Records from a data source

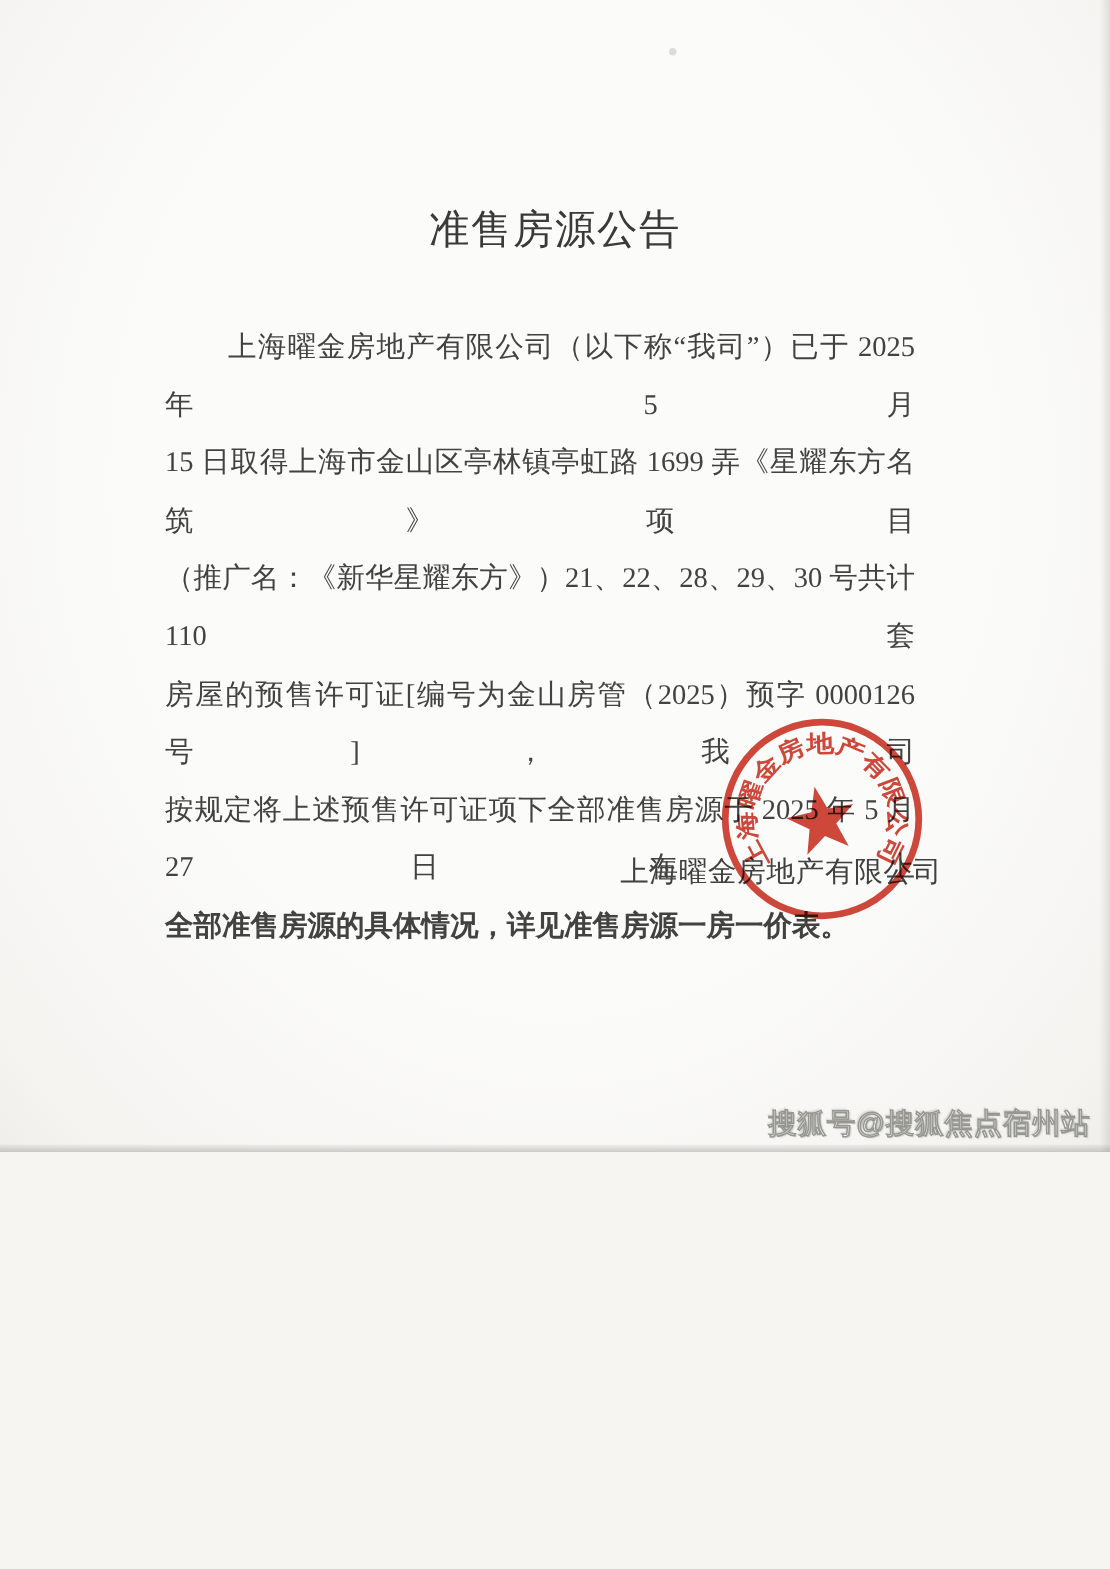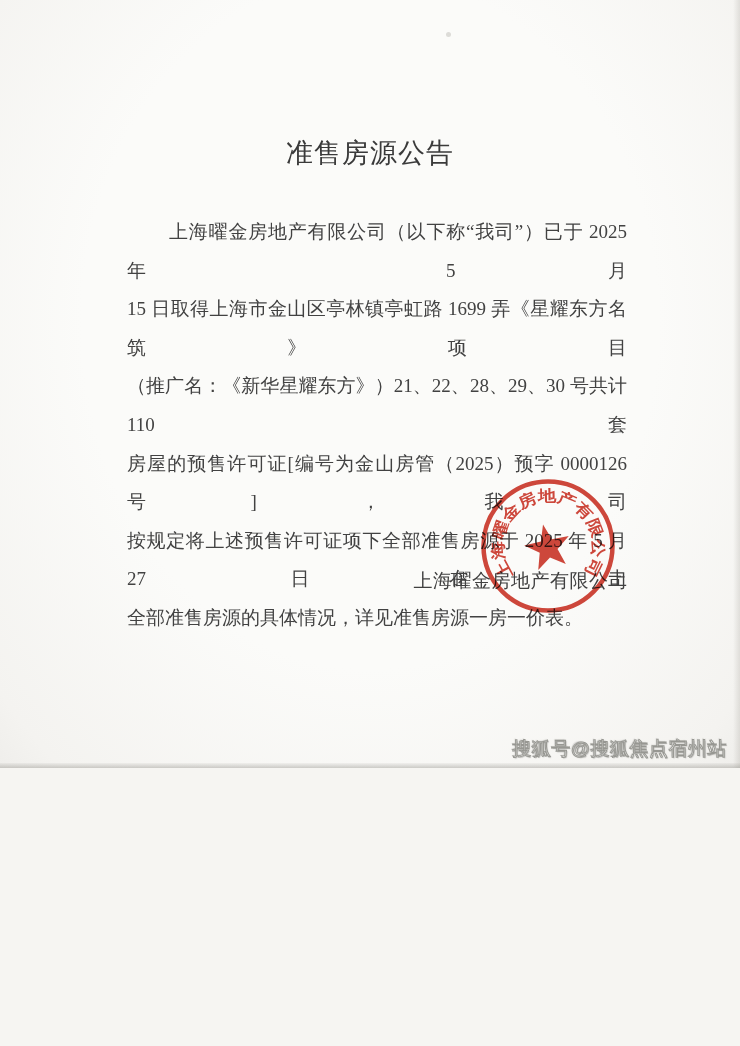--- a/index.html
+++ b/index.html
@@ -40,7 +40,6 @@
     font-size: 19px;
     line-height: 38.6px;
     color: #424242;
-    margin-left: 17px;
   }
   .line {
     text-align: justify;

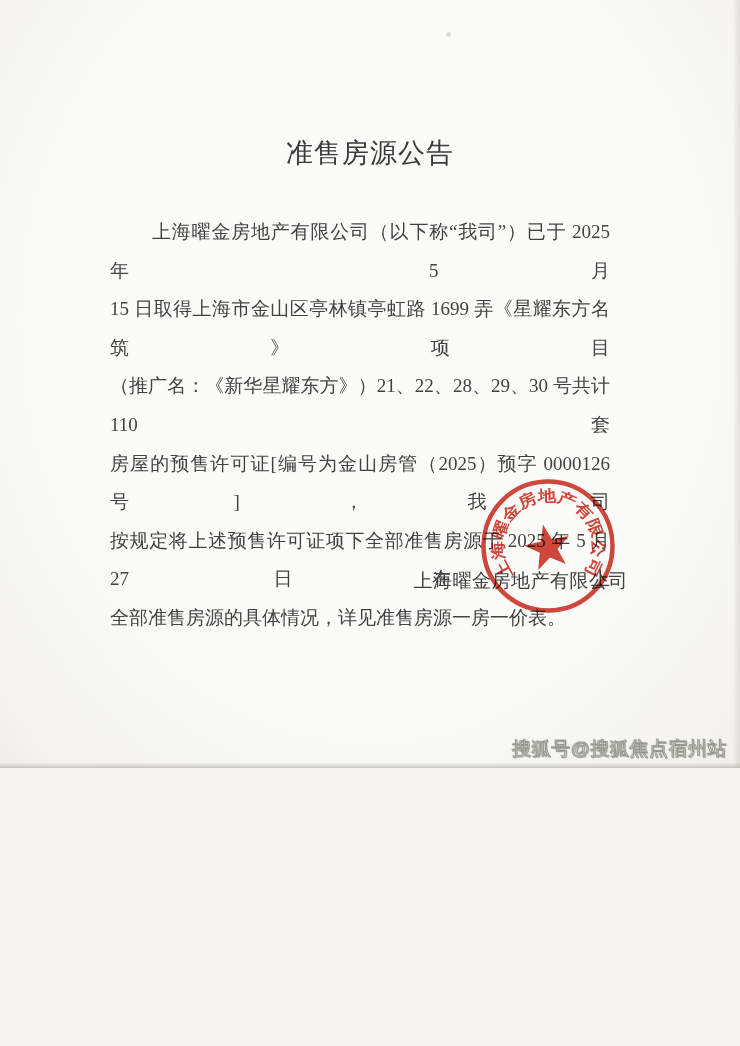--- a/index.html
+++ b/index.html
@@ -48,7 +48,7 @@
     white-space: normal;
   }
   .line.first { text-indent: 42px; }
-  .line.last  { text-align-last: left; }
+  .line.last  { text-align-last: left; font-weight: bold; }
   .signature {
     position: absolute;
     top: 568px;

__What you have to do__
Above are records with pictures; repeat the records exactly and leave the pictures out.

__Your response__
--- a/index.html
+++ b/index.html
@@ -40,7 +40,6 @@
     font-size: 19px;
     line-height: 38.6px;
     color: #424242;
-    margin-left: 17px;
   }
   .line {
     text-align: justify;

--- a/index.html
+++ b/index.html
@@ -48,7 +48,7 @@
     white-space: normal;
   }
   .line.first { text-indent: 42px; }
-  .line.last  { text-align-last: left; }
+  .line.last  { text-align-last: left; font-weight: bold; }
   .signature {
     position: absolute;
     top: 568px;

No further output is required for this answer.